• **DATA EXTRACT**
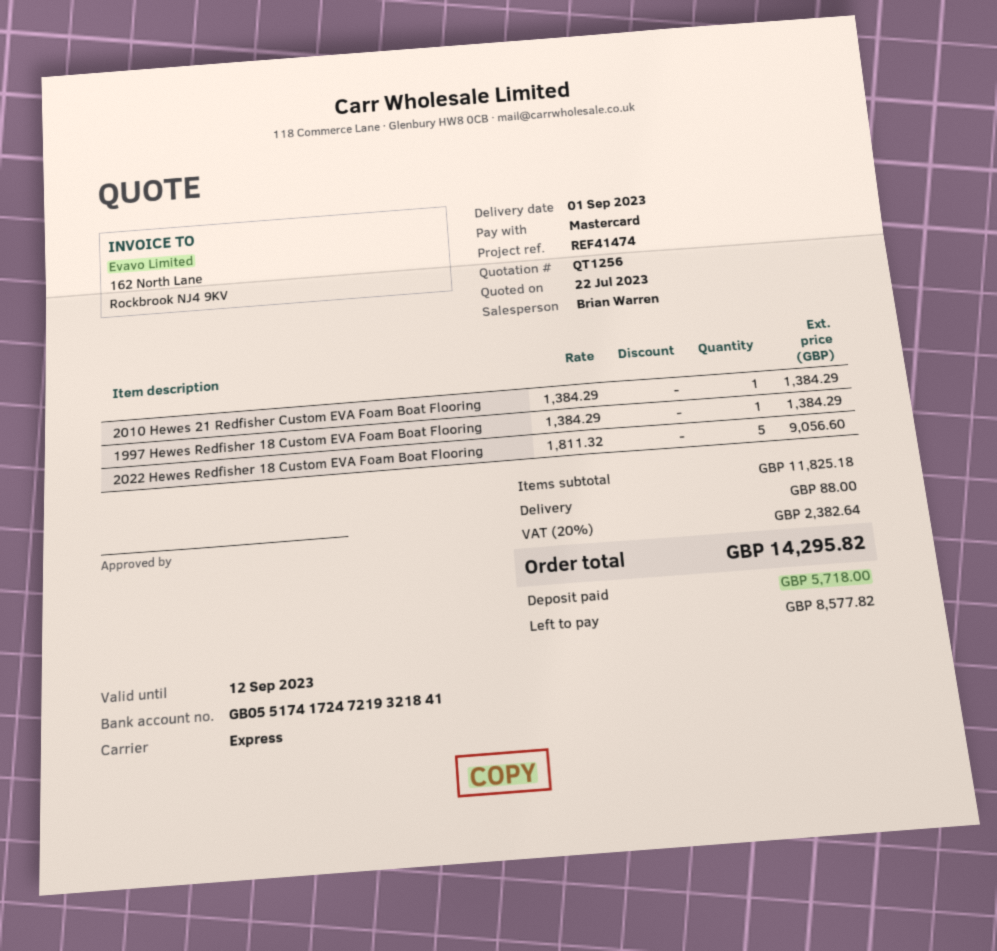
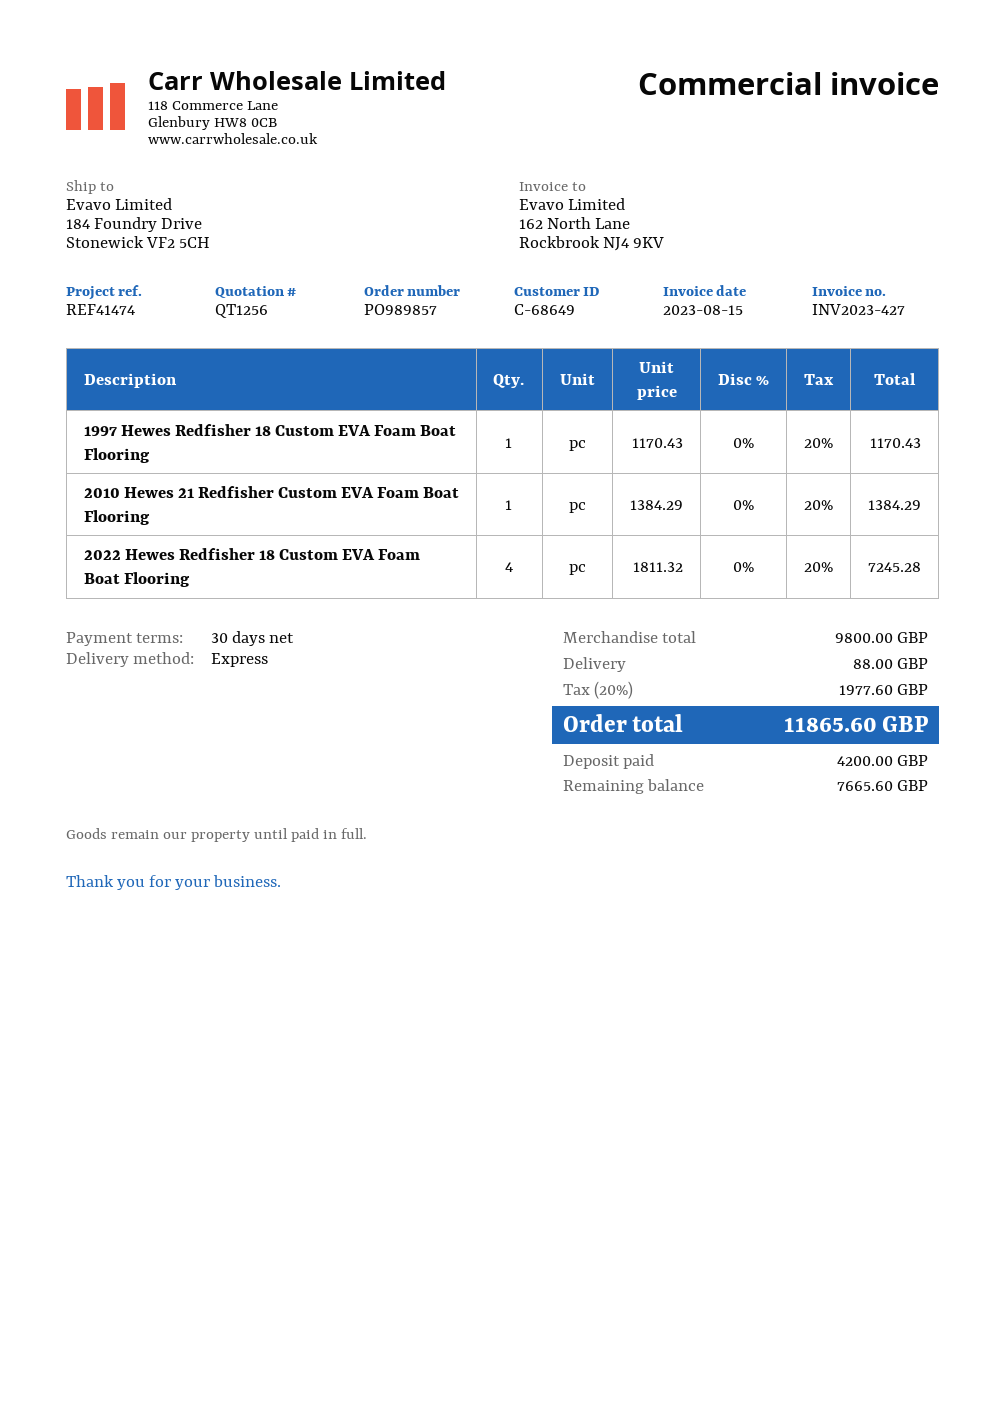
1997 Hewes Redfisher 18 Custom EVA Foam Boat Flooring: 1 x 1384.29 = 1384.29 -> 1 x 1170.43 = 1170.43
2022 Hewes Redfisher 18 Custom EVA Foam Boat Flooring: 5 x 1811.32 = 9056.60 -> 4 x 1811.32 = 7245.28
subtotal: 11825.18 -> 9800.00
tax: 20% = 2382.64 -> 20% = 1977.60
total: 14295.82 -> 11865.60
deposit: 5718.00 -> 4200.00
balance: 8577.82 -> 7665.60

• **HOW TO COMPLETE THIS TASK**
Return every line in the listing that contains the word "Hewes".

• **FINISHED TASK**
1997 Hewes Redfisher 18 Custom EVA Foam Boat Flooring: 1 x 1384.29 = 1384.29 -> 1 x 1170.43 = 1170.43
2022 Hewes Redfisher 18 Custom EVA Foam Boat Flooring: 5 x 1811.32 = 9056.60 -> 4 x 1811.32 = 7245.28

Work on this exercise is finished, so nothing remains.